UĞUR CANBOLAT
İKİ yaş kendisinden büyüktü. Kapı bir komşulardı. Tüm çocukluk oyunlarını birlikte oynamışlardı. Birlikte koşmuş, birlikte düşüp çamura bulanmış, birlikte yorulmuş ve birlikte acıkmışlardı.
Aile olarak da yakınlardı birbirine. Anne babaları da arkadaş hatta sırdaş idiler. Bu sebeple ortak geçirdikleri zaman sadece avlu ve dışarısıyla sınırlı değildi.
Ebeveynler tarlaya veya bostana gittiklerinde onları götürdükleri gibi harmanda da birliktelerdi. Kısacası uyku haricinde kalan tüm vakitleri birlikte geçiyordu.
Çok iyi çocukluk arkadaşıydılar. Aralarında hiç kıskançlık görülmemiş asla kavga etmemişlerdi. O dönemlerde belki de çocuklara özel üretilmiş oyuncaklar olmadığından veya henüz o köye ulaşmadığından “Varlık kavgası” yaşamamışlardı.
…
KERİM’İ kasabaya ortaokul tahsili için teyzesinin yanına gönderdiklerinde ilk ayrılıklarını yaşamışlardı. O yaşlarda anlam vermesi zor bir durumdu bu yaşanan. Kerim’in aklından Maksûre hiç çıkmıyordu. Sürekli onu arıyordu. Çocukluk oyun arkadaşlığı olarak tanımlansa da daha ötesi de vardı demek ki. Ama bunun varlığını araya gurbet girdiğinde anlamıştı. Ayrılığın öğretici yanına da böylece vâkıf olmuştu.
…
KERİM, Allah’ın isimlerinden biri olduğundan sadece dedesi ona Abdülkerim diye sesleniyordu. Onun dışında bunu kullanan yoktu. Gerçekten kerim idi. Kendinde var olanı paylaşmadan duramazdı. Muhatabının istemesine fırsat vermeden yapardı bunu. Böylece kimseye mahcubiriyet yaşatmazdı.

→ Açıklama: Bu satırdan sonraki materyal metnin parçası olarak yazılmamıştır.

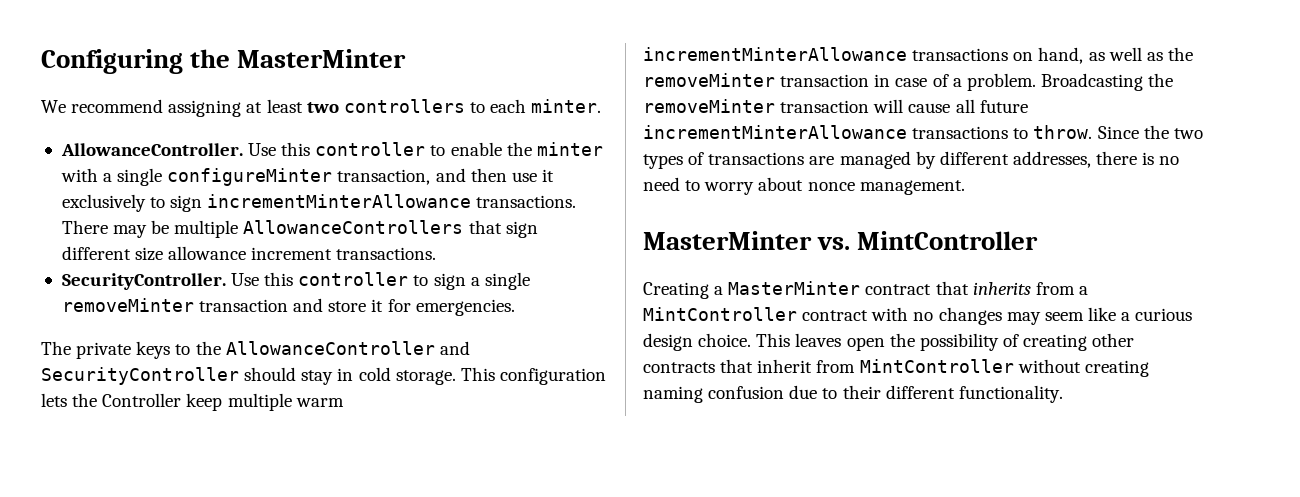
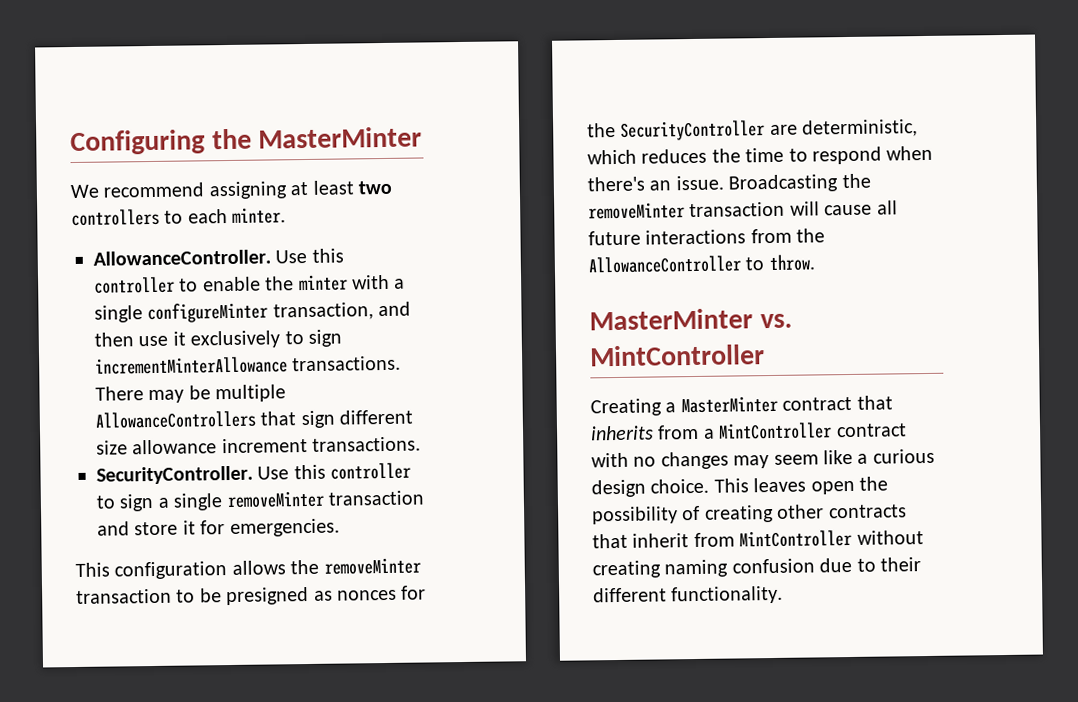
- The private keys to the AllowanceController and SecurityController should stay in cold storage. This configuration lets the Controller keep multiple warm incrementMinterAllowance transactions on hand, as well as the removeMinter transaction in case of a problem.
+ This configuration allows the removeMinter transaction to be presigned as nonces for the SecurityController are deterministic, which reduces the time to respond when there's an issue.
- Broadcasting the removeMinter transaction will cause all future incrementMinterAllowance transactions to throw. Since the two types of transactions are managed by different addresses, there is no need to worry about nonce management.
+ Broadcasting the removeMinter transaction will cause all future interactions from the AllowanceController to throw.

Sözleri de lütufkârdı. Gerçeğe dayalı iltifatlarda bulunur muhatabında gördüğü güzel niteliklerin böylece gelişmesine vesile olurdu. Her zaman bir hedefi vardı. Amaca yönelik çalışırdı. Diğer türlü insanın dikkatini toplayıp ilerlemesinin mümkün olamayacağına inanırdı.
Kerim’in bir özelliği de kin tutmaz, olumsuzlukları içinde büyütüp altında ezilmezdi. Kendisinden özür dilenirken bile utanıp sıkılırdı. Affetmediği kimse yoktu. “Ben kimseden alacaklı göçmek istemiyorum” diyebilen gani bir gönle sahipti. Hem de o yaşta…

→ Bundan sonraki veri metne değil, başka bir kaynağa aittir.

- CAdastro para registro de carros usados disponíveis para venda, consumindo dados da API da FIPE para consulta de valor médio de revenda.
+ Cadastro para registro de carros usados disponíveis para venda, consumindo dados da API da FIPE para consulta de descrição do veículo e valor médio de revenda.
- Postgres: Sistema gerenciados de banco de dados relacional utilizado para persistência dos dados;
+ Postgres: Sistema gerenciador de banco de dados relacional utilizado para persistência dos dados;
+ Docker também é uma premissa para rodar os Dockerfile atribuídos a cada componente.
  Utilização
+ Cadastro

Köyden ayrılırken Maksûre’ye “Ben gittiğim gibi döneceğim” demişti. O yaşlarda verdiği bu mühim vaadini tutmuş, gönlünde en küçük bir olumsuz dalgalanmaya fırsat vermeden geri dönmüştü.
Sadece bir fark vardı. Hasret biriktirmişti.
…
KALPLERİNDEKİ birbirine olan bu ilgiyi aileler çoktan görmüştü. Razıydılar da. Her iki tarafta daha iyisini bulamayacağını zaten bildiklerinden uzatmaya ve gençleri heder etmeye kıyamadılar. Geleneksel durumun hilafına davrandılar. Çocuklar anne babalarına evlilik konusundaki niyetlerini açıklarlardı. Normal durum buydu ama bu defa sistem öyle işlemedi. Ebeveynler çocuklarına gördüklerini ikrar ederek “Sizleri evlendirelim mi?” diyerek evlatlarının onaylarını aldılar.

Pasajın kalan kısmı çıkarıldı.